=== What is being asked ===
Output each line of the listing exactly, though pictures are not to appear.

── Supplied material ──

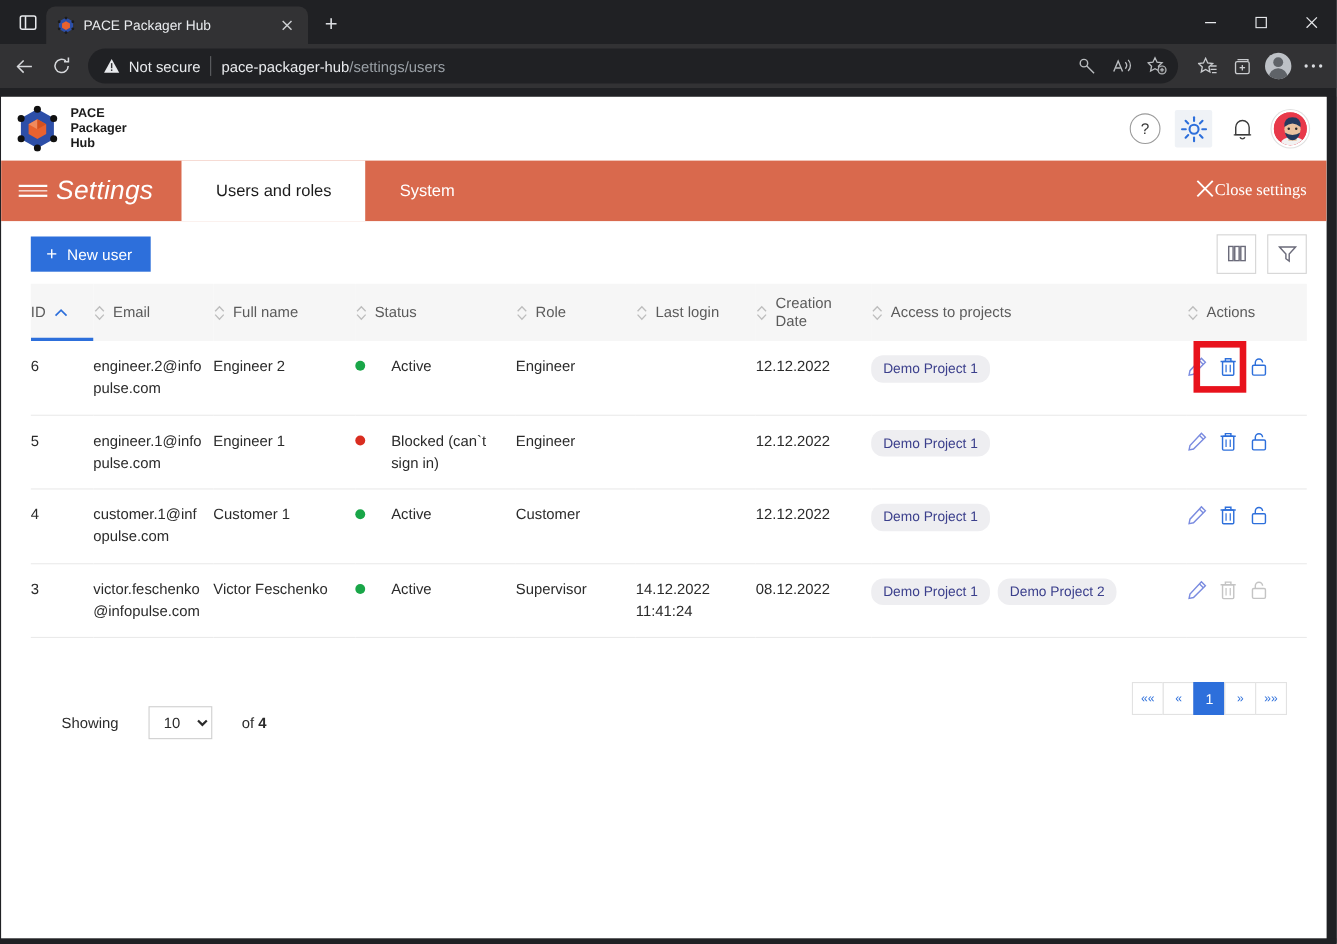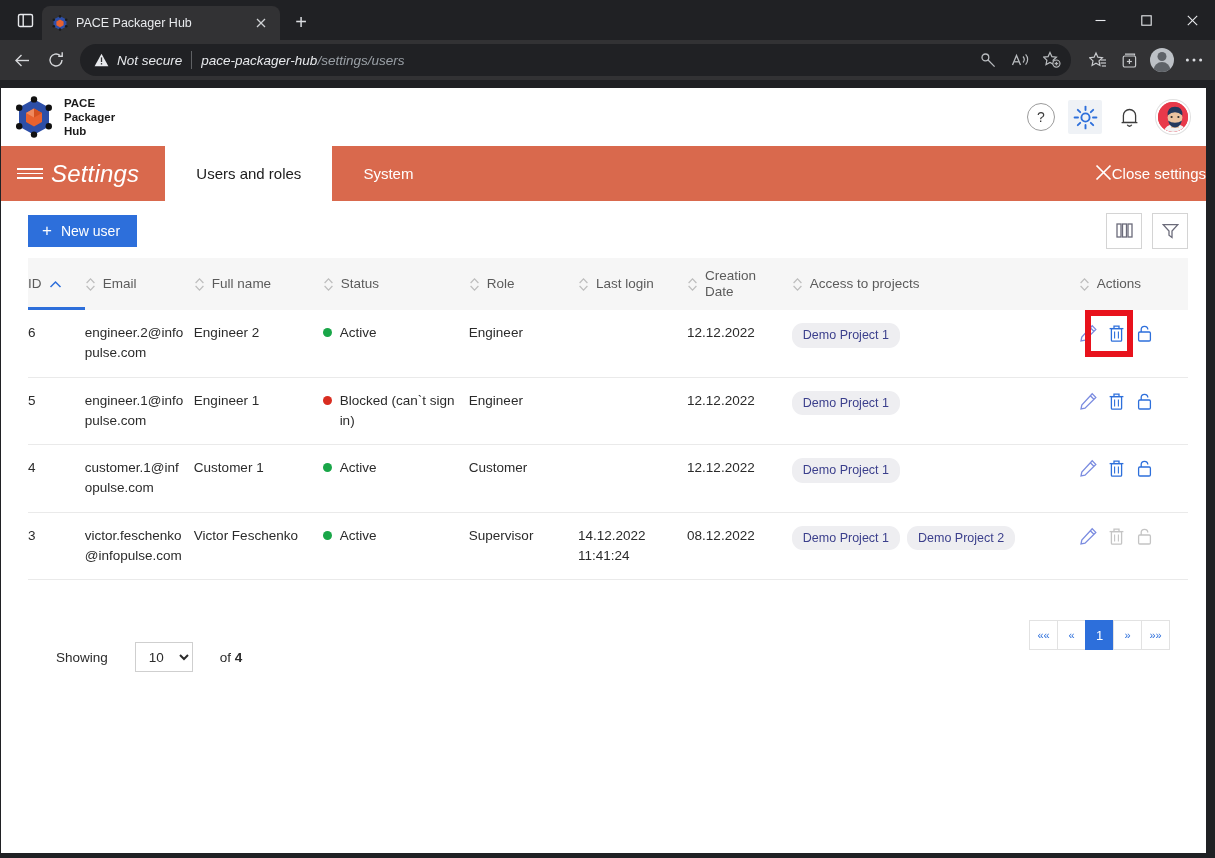--- a/index.html
+++ b/index.html
@@ -51,7 +51,7 @@
 
   .navbar {
     height: 40px; background:#323234; display:flex; align-items:center;
-    padding: 0 6px; gap:2px;font-style:italic;
+    padding: 0 6px; gap:2px;
   }
   .navbtn {
     width:32px; height:32px; display:flex; align-items:center; justify-content:center;

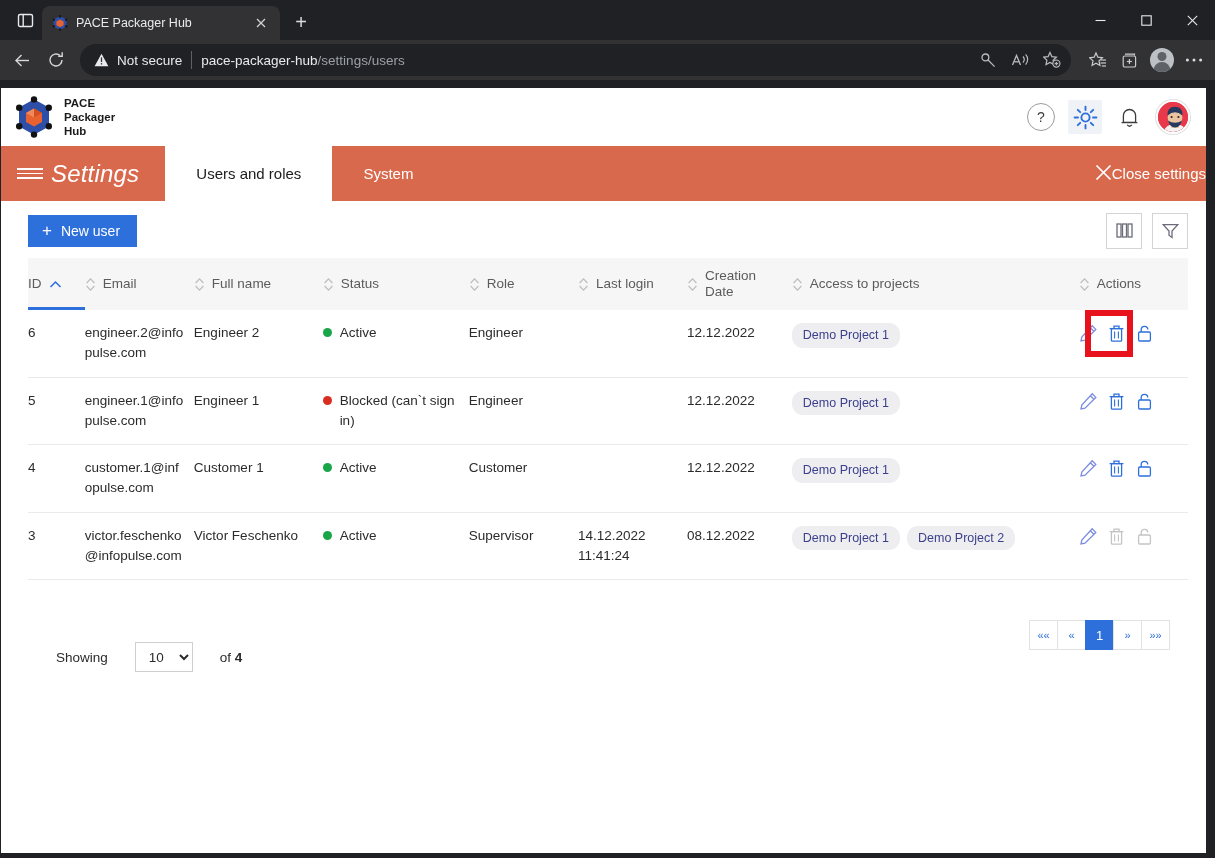--- a/index.html
+++ b/index.html
@@ -141,7 +141,7 @@
   .nav-tab.active { background:#fff; color:#1b1b1b; }
   .closesettings {
     margin-left:auto; display:flex; align-items:center; color:#fff;
-    font-size:15px; 
+    font-size:15px; padding-right:18px;font-family:Liberation Serif, serif;
   }
 
   

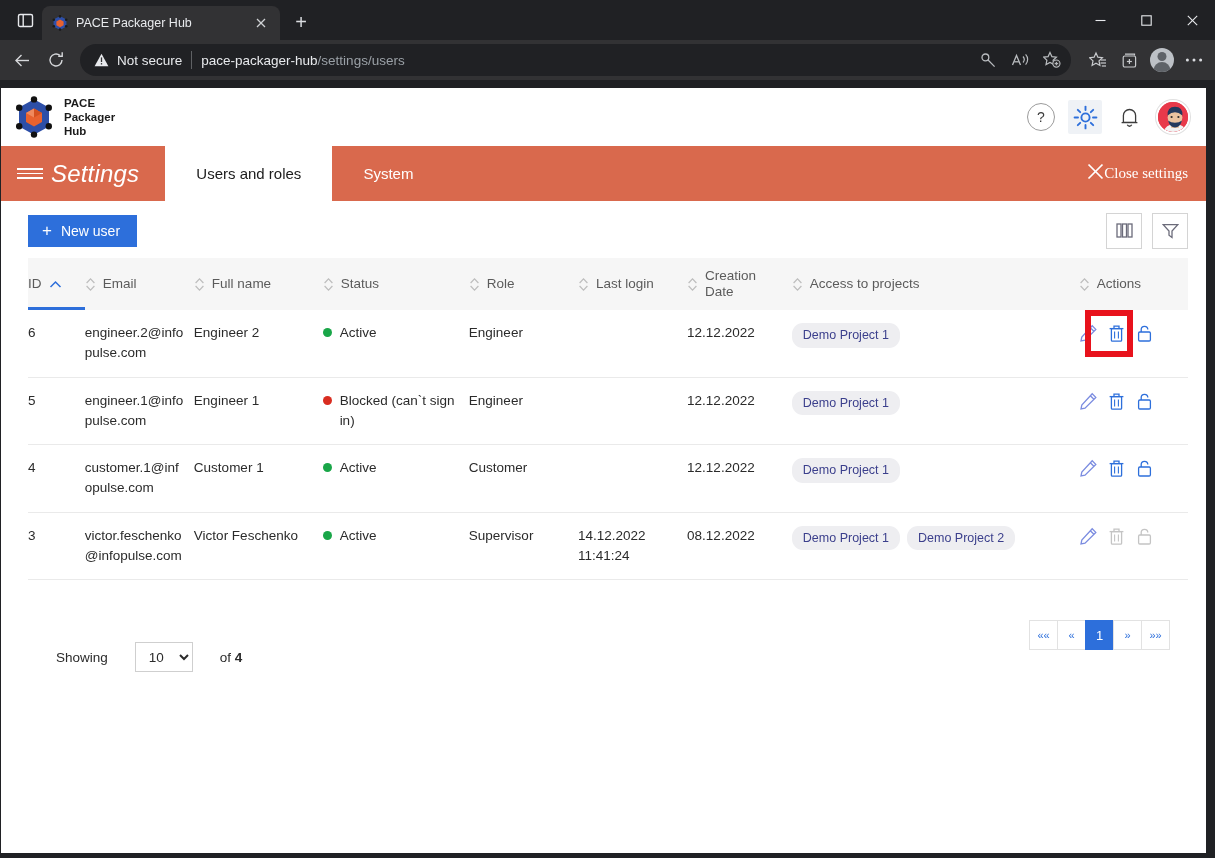--- a/index.html
+++ b/index.html
@@ -178,7 +178,7 @@
   }
   tr.muted td { color:#b4b4b4; }
   .cell-break { overflow-wrap:break-word; word-break:break-all; }
-  .status-cell { display:flex; gap:8px; align-items:flex-start; }
+  .status-cell { display:flex; gap:24px; align-items:flex-start; }
   .dot { width:9px; height:9px; border-radius:50%; flex:0 0 9px; margin-top:5px; }
   .chips { display:flex; flex-wrap:wrap; gap:7px; }
   .chip {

───

=== Written reply ===
--- a/index.html
+++ b/index.html
@@ -51,7 +51,7 @@
 
   .navbar {
     height: 40px; background:#323234; display:flex; align-items:center;
-    padding: 0 6px; gap:2px;font-style:italic;
+    padding: 0 6px; gap:2px;
   }
   .navbtn {
     width:32px; height:32px; display:flex; align-items:center; justify-content:center;

--- a/index.html
+++ b/index.html
@@ -141,7 +141,7 @@
   .nav-tab.active { background:#fff; color:#1b1b1b; }
   .closesettings {
     margin-left:auto; display:flex; align-items:center; color:#fff;
-    font-size:15px; 
+    font-size:15px; padding-right:18px;font-family:Liberation Serif, serif;
   }
 
   

--- a/index.html
+++ b/index.html
@@ -178,7 +178,7 @@
   }
   tr.muted td { color:#b4b4b4; }
   .cell-break { overflow-wrap:break-word; word-break:break-all; }
-  .status-cell { display:flex; gap:8px; align-items:flex-start; }
+  .status-cell { display:flex; gap:24px; align-items:flex-start; }
   .dot { width:9px; height:9px; border-radius:50%; flex:0 0 9px; margin-top:5px; }
   .chips { display:flex; flex-wrap:wrap; gap:7px; }
   .chip {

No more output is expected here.